(Data under study)

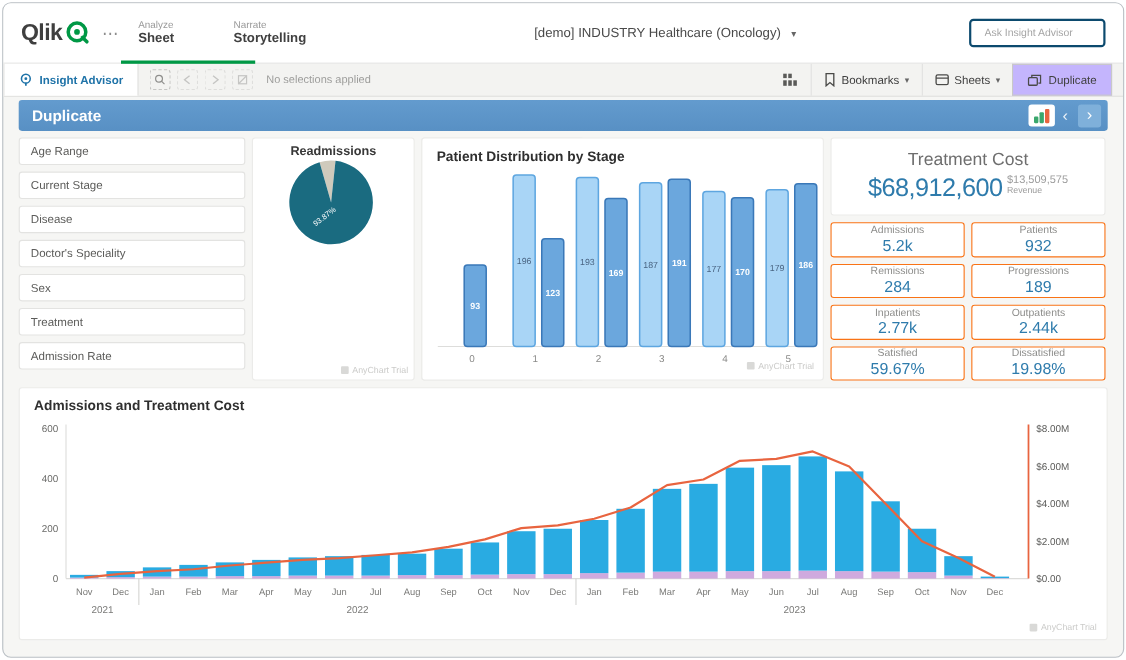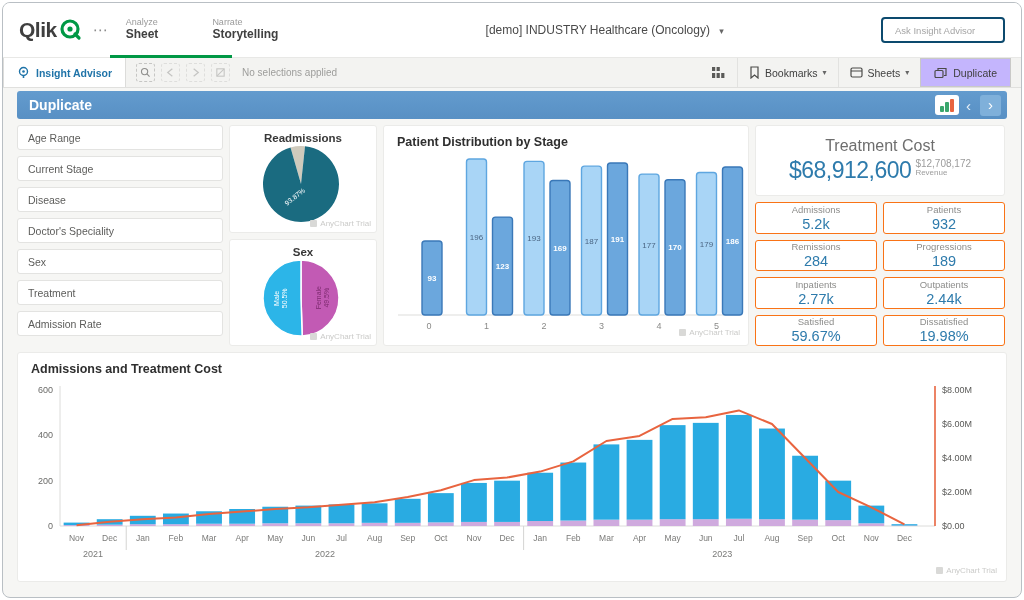--- a/index.html
+++ b/index.html
@@ -61,7 +61,7 @@
                 display:flex; align-items:center; padding:0 10px; cursor:pointer; }
   .filter-box span { font-size:10.5px; color:#5c5c5a; }
 
-  .pie-col { display:flex; flex-direction:column; gap:6px; }
+  .pie-col { display:flex; flex-direction:row; gap:6px; }
   .pie-panel { flex:1; }
   .pie-title { text-align:center; font-size:11.5px; font-weight:bold; color:#383838; padding-top:6px; }
 

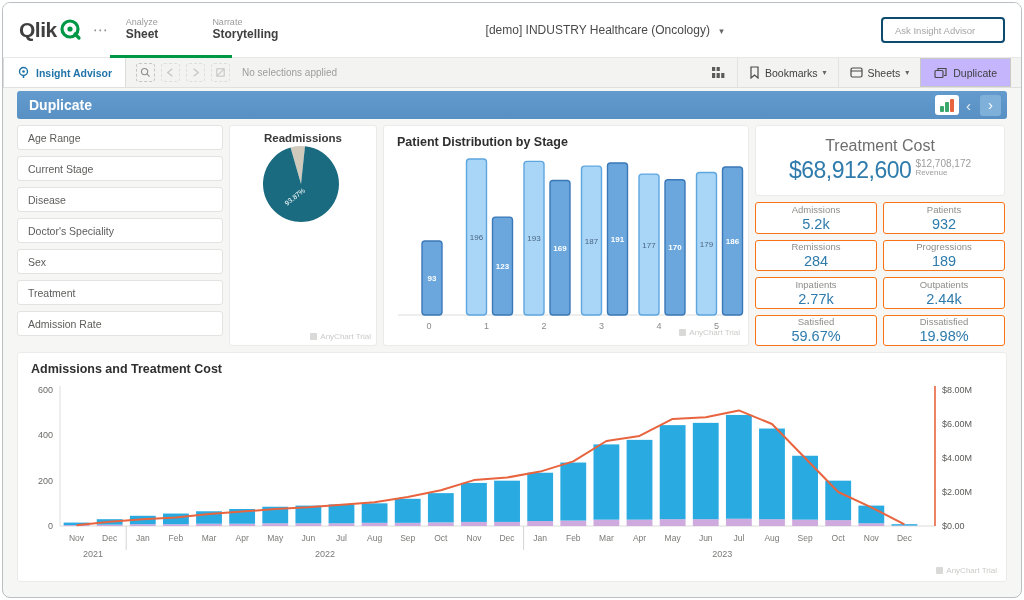--- a/index.html
+++ b/index.html
@@ -296,7 +296,7 @@
           <div class="tc-row">
             <span class="tc-value">$68,912,600</span>
             <span class="tc-side">
-              <div class="tc-sub">$12,708,172</div>
+              <div class="tc-sub">$13,509,575</div>
               <div class="tc-sublab">Revenue</div>
             </span>
           </div>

(End Data under study)

[Exercise requirements]
Lines containing the word "display": copy each of them from the material.

[Task result]
                 display:flex; align-items:center; padding:0 10px; cursor:pointer; }
-  .pie-col { display:flex; flex-direction:column; gap:6px; }
+  .pie-col { display:flex; flex-direction:row; gap:6px; }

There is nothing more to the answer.